Exercise instructions:
Once you find the line containing "discount: 2.00 -> 15.00" in the data below, copy it and each following line exactly, up to and including the line containing "discount: none -> 2% = 38.12", and nothing else.

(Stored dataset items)
▼
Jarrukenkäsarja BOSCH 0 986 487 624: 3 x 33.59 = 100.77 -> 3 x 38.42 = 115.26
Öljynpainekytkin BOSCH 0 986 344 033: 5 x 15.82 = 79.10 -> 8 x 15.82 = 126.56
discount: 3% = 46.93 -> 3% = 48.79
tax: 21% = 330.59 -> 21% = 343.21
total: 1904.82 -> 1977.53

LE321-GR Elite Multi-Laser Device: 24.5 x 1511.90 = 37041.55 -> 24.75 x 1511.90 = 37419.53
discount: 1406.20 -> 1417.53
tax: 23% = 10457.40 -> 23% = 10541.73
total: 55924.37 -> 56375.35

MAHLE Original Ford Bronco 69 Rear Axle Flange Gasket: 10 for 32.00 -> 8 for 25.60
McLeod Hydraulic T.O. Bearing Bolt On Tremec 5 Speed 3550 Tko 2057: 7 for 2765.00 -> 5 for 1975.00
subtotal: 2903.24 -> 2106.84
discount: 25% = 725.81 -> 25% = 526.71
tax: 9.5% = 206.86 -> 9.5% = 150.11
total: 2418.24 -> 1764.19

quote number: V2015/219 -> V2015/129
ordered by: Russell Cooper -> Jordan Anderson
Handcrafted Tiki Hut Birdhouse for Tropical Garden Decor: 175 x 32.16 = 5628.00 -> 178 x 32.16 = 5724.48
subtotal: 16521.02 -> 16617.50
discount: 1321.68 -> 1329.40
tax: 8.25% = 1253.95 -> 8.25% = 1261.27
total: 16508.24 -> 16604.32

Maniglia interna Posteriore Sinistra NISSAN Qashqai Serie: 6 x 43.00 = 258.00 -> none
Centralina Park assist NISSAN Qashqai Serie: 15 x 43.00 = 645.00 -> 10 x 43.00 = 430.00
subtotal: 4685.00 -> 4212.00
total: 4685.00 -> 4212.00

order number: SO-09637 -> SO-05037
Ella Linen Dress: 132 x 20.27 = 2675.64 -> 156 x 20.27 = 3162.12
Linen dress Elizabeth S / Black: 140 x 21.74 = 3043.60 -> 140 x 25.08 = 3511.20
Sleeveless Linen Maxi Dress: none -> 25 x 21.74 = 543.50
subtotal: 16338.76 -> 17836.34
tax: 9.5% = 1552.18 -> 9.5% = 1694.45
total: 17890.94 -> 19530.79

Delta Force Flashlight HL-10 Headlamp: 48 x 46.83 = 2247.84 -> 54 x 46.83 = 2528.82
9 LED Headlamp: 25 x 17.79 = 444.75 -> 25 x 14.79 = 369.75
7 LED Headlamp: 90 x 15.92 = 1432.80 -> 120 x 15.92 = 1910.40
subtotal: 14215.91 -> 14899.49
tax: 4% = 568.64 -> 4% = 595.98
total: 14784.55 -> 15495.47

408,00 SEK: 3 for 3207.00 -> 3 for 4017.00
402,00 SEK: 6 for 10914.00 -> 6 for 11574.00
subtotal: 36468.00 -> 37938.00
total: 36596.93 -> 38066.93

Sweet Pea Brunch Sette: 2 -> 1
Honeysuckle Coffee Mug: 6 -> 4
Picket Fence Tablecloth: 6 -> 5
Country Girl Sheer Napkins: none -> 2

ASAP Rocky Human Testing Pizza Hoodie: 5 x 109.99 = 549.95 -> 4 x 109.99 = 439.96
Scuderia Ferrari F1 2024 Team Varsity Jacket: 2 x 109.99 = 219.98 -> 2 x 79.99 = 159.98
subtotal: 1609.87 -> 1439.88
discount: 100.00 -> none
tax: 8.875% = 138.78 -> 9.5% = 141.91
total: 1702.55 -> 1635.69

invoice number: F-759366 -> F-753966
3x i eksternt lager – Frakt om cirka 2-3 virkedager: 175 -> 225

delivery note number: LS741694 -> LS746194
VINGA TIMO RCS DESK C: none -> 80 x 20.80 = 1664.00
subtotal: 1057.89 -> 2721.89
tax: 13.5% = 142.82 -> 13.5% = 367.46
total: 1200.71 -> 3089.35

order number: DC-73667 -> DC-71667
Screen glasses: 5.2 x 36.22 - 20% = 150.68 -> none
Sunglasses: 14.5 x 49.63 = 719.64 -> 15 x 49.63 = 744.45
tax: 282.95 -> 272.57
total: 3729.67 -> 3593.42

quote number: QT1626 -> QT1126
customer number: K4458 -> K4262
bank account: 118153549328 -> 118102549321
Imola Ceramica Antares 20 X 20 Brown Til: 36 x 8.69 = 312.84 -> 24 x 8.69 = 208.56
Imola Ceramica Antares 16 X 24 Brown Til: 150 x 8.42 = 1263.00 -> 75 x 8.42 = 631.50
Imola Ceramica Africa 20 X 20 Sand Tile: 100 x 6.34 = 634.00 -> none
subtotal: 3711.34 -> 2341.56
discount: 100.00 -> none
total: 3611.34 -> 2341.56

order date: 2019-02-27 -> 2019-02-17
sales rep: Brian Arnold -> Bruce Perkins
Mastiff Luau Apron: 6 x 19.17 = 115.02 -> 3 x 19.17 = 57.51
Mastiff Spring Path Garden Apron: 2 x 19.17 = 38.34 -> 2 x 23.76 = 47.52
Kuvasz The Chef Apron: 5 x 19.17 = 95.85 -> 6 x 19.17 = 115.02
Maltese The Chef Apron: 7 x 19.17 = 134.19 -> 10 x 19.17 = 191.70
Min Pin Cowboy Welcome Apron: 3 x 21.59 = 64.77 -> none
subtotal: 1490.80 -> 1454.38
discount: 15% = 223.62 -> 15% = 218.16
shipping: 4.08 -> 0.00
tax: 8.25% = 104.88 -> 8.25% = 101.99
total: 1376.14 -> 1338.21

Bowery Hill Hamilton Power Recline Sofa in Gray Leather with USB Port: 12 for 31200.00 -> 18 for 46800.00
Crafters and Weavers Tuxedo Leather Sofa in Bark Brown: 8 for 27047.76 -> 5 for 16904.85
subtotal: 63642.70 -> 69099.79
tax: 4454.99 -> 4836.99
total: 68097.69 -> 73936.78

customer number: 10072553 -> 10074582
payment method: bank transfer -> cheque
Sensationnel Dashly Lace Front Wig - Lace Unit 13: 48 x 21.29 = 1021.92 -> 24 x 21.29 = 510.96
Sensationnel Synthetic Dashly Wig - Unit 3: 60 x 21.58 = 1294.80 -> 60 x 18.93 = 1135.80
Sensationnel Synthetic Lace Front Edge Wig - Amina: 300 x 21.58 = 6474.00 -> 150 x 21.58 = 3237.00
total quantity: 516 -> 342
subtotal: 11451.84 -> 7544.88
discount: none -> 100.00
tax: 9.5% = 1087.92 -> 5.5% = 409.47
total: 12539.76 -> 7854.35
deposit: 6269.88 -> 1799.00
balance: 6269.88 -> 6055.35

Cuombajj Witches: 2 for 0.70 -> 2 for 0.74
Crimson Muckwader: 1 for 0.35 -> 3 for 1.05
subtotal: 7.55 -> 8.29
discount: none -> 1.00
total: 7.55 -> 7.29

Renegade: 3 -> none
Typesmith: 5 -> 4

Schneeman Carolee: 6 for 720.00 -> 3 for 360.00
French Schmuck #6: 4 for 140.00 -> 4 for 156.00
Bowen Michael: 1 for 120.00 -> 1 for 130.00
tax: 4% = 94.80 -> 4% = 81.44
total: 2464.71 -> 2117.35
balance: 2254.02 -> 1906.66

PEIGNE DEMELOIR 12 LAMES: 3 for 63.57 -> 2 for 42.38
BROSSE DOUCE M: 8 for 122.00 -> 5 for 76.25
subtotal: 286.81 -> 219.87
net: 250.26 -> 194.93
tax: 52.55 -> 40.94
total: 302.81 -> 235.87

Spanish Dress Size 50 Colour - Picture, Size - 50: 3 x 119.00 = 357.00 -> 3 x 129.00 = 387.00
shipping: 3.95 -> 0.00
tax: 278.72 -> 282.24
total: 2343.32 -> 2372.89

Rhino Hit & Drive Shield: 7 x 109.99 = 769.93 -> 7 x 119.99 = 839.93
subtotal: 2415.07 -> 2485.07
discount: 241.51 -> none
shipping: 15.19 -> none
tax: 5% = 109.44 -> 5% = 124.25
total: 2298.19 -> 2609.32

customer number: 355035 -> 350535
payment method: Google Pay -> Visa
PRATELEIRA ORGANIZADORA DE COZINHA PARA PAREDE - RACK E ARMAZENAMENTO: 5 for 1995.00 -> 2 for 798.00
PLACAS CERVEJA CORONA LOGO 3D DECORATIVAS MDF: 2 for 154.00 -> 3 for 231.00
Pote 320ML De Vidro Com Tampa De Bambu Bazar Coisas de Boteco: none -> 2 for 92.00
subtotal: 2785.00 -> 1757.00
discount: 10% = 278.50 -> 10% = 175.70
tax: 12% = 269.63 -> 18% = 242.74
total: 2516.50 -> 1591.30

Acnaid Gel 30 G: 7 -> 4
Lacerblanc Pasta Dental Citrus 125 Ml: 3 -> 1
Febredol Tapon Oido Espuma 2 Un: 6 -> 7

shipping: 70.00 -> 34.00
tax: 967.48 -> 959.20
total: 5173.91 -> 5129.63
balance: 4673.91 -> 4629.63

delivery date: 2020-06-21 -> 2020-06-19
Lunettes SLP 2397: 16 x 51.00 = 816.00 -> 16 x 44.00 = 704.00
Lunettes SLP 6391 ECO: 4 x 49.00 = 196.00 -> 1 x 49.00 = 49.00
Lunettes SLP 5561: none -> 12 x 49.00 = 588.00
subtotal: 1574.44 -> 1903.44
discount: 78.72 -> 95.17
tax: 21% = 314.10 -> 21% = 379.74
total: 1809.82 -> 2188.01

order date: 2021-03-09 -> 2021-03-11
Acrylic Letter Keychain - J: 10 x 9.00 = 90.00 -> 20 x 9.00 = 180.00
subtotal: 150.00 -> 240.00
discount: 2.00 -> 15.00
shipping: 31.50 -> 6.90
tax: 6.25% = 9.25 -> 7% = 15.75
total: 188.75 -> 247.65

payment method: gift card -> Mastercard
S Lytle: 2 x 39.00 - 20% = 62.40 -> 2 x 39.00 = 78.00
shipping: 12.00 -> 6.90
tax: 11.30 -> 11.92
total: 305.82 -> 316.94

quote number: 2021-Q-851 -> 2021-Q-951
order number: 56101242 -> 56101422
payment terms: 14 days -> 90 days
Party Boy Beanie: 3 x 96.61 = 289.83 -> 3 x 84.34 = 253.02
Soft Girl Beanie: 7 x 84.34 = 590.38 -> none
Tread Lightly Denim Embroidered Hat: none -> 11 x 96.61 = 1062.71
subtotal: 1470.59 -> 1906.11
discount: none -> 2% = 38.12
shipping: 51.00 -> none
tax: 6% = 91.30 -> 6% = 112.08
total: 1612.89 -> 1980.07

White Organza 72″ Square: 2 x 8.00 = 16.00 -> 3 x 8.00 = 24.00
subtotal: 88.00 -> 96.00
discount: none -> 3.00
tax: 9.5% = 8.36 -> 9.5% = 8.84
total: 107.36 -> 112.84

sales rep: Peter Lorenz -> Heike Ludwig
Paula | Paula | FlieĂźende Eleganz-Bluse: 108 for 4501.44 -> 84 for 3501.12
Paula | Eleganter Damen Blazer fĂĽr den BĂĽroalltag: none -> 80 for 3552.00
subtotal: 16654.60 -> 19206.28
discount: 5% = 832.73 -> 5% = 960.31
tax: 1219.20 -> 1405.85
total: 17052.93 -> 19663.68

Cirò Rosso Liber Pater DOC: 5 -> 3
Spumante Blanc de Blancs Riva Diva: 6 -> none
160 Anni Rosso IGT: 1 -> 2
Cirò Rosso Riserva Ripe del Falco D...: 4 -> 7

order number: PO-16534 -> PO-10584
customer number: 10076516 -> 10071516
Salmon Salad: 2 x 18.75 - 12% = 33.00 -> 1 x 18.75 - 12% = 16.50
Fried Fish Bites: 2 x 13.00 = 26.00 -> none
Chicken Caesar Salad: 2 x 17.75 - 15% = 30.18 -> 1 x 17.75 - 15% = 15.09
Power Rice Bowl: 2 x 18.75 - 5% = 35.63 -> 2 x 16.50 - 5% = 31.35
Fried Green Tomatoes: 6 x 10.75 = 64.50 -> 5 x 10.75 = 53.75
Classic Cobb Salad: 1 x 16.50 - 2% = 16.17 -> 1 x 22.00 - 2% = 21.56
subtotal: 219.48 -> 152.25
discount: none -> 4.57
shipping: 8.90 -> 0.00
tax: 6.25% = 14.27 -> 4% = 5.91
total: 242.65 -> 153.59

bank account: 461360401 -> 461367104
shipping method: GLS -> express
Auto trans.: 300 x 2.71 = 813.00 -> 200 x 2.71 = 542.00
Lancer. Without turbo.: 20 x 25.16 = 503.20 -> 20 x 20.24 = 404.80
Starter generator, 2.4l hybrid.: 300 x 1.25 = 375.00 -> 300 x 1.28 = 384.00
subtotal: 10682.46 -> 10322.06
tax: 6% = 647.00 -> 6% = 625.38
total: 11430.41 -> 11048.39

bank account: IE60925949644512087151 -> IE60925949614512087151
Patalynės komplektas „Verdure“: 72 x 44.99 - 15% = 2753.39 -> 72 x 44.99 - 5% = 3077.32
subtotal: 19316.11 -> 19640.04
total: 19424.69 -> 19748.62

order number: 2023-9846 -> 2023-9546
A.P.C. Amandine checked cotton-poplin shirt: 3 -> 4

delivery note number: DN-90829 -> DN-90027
▲
Task output:
discount: 2.00 -> 15.00
shipping: 31.50 -> 6.90
tax: 6.25% = 9.25 -> 7% = 15.75
total: 188.75 -> 247.65

payment method: gift card -> Mastercard
S Lytle: 2 x 39.00 - 20% = 62.40 -> 2 x 39.00 = 78.00
shipping: 12.00 -> 6.90
tax: 11.30 -> 11.92
total: 305.82 -> 316.94

quote number: 2021-Q-851 -> 2021-Q-951
order number: 56101242 -> 56101422
payment terms: 14 days -> 90 days
Party Boy Beanie: 3 x 96.61 = 289.83 -> 3 x 84.34 = 253.02
Soft Girl Beanie: 7 x 84.34 = 590.38 -> none
Tread Lightly Denim Embroidered Hat: none -> 11 x 96.61 = 1062.71
subtotal: 1470.59 -> 1906.11
discount: none -> 2% = 38.12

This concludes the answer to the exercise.